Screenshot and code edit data
Start of Block
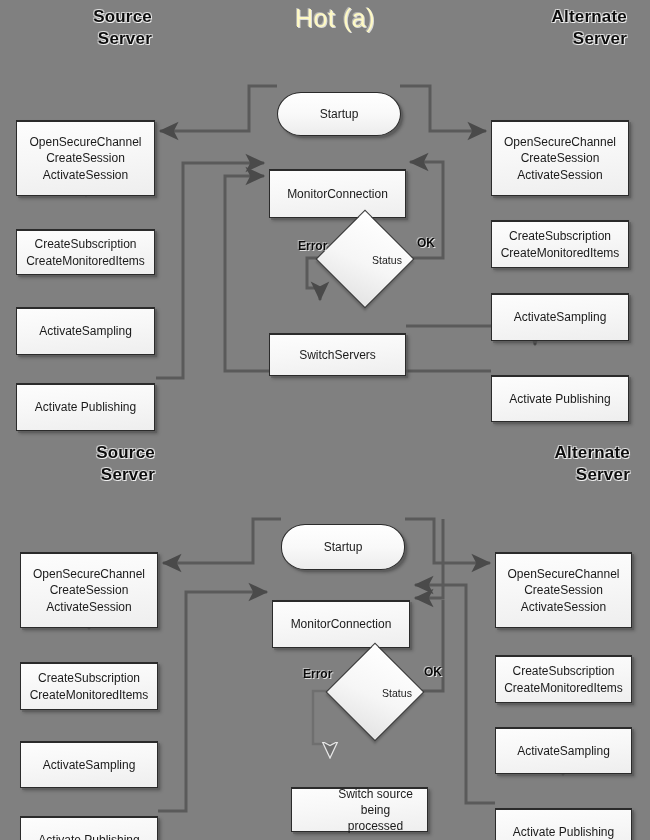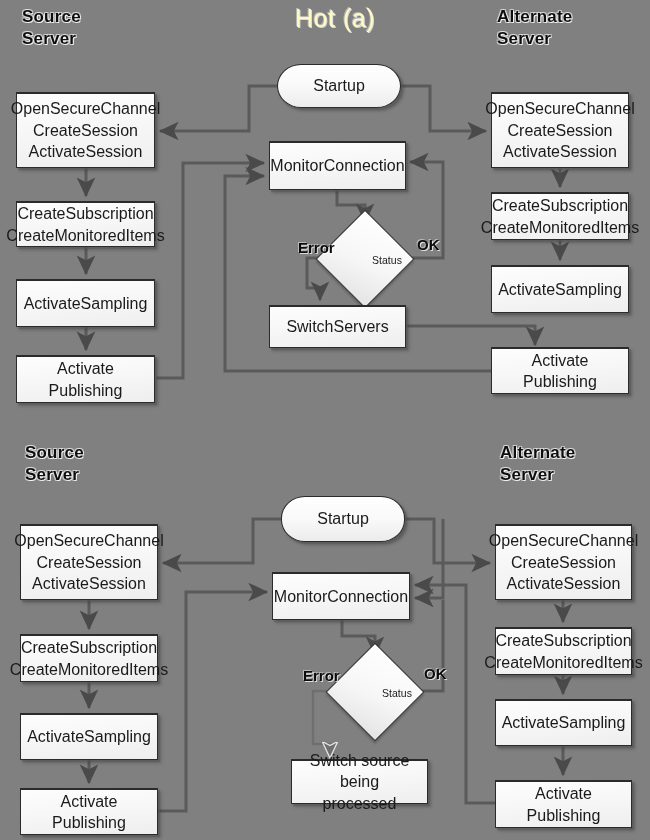--- a/index.html
+++ b/index.html
@@ -16,7 +16,7 @@
   
   .col-head{
     position:absolute;
-    text-align:left;
+    text-align:right;
     font-weight:bold;
     color:#0d0d0d;
     line-height:1.30;

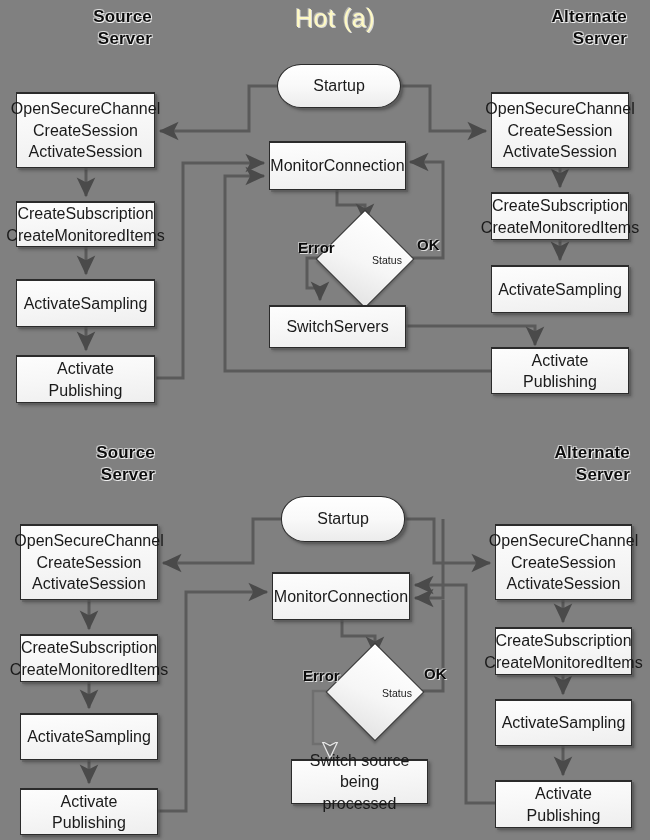--- a/index.html
+++ b/index.html
@@ -49,7 +49,7 @@
     justify-content:center;
     text-align:center;
     color:#1a1a1a;
-    font-size:16px;
+    font-size:12px;
     line-height:1.34;
     background:linear-gradient(175deg,#fdfdfd 0%,#f7f7f7 45%,#eeeeee 100%);
     border:1px solid #2b2b2b;
@@ -57,6 +57,7 @@
     box-shadow:
       2px 2px 0 rgba(90,90,90,.55),
       3px 3px 3px rgba(40,40,40,.35);
+    margin-top: 28px;
   }
   .node .lines{display:block;padding:0 4px;}
   .node .lines em{display:block;font-style:normal;}

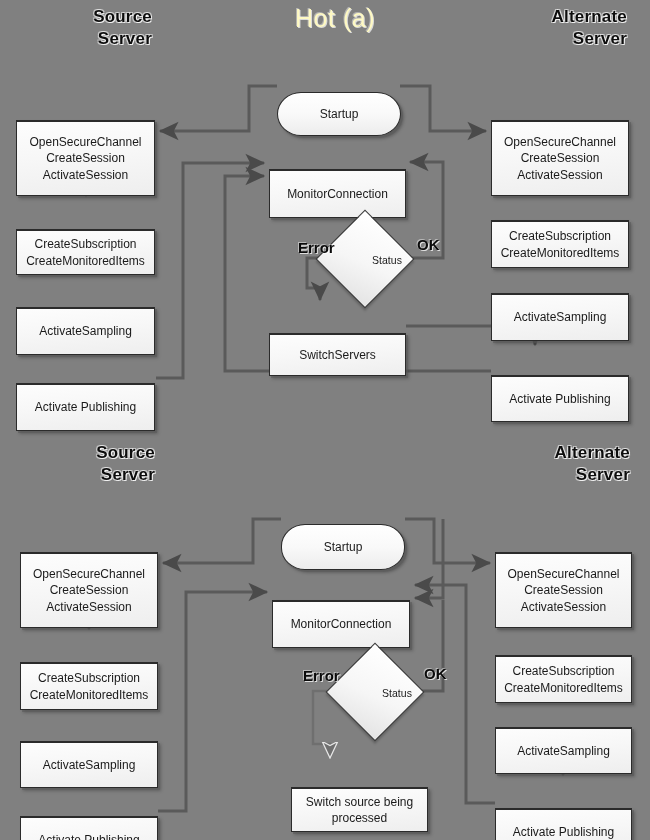--- a/index.html
+++ b/index.html
@@ -91,7 +91,7 @@
   
   .edge-label{
     position:absolute;
-    font-size:15px;
+    font-size:12px;
     font-weight:bold;
     color:#0a0a0a;
     text-shadow:

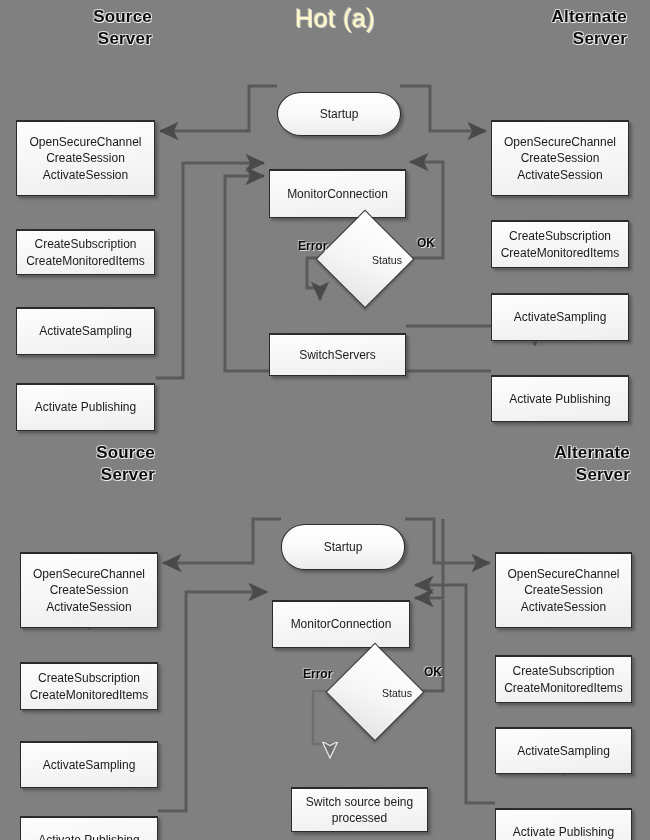--- a/index.html
+++ b/index.html
@@ -293,7 +293,7 @@
   <div class="edge-label" style="left:303px;top:667px;">Error</div>
   <div class="edge-label" style="left:424px;top:665px;">OK</div>
 
-  <div class="node" style="left:291px;top:759px;width:137px;height:45px;">
+  <div class="node" style="left:291px;top:759px;width:137px;height:45px;padding-left:32px;">
     <span class="lines">
       <em>Switch source being</em>
       <em>processed</em>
End of Block
* **Task brief**
Repeat the data verbatim, excluding all pictures.

* **Written solution**
--- a/index.html
+++ b/index.html
@@ -16,7 +16,7 @@
   
   .col-head{
     position:absolute;
-    text-align:left;
+    text-align:right;
     font-weight:bold;
     color:#0d0d0d;
     line-height:1.30;

--- a/index.html
+++ b/index.html
@@ -49,7 +49,7 @@
     justify-content:center;
     text-align:center;
     color:#1a1a1a;
-    font-size:16px;
+    font-size:12px;
     line-height:1.34;
     background:linear-gradient(175deg,#fdfdfd 0%,#f7f7f7 45%,#eeeeee 100%);
     border:1px solid #2b2b2b;
@@ -57,6 +57,7 @@
     box-shadow:
       2px 2px 0 rgba(90,90,90,.55),
       3px 3px 3px rgba(40,40,40,.35);
+    margin-top: 28px;
   }
   .node .lines{display:block;padding:0 4px;}
   .node .lines em{display:block;font-style:normal;}

--- a/index.html
+++ b/index.html
@@ -91,7 +91,7 @@
   
   .edge-label{
     position:absolute;
-    font-size:15px;
+    font-size:12px;
     font-weight:bold;
     color:#0a0a0a;
     text-shadow:

--- a/index.html
+++ b/index.html
@@ -293,7 +293,7 @@
   <div class="edge-label" style="left:303px;top:667px;">Error</div>
   <div class="edge-label" style="left:424px;top:665px;">OK</div>
 
-  <div class="node" style="left:291px;top:759px;width:137px;height:45px;">
+  <div class="node" style="left:291px;top:759px;width:137px;height:45px;padding-left:32px;">
     <span class="lines">
       <em>Switch source being</em>
       <em>processed</em>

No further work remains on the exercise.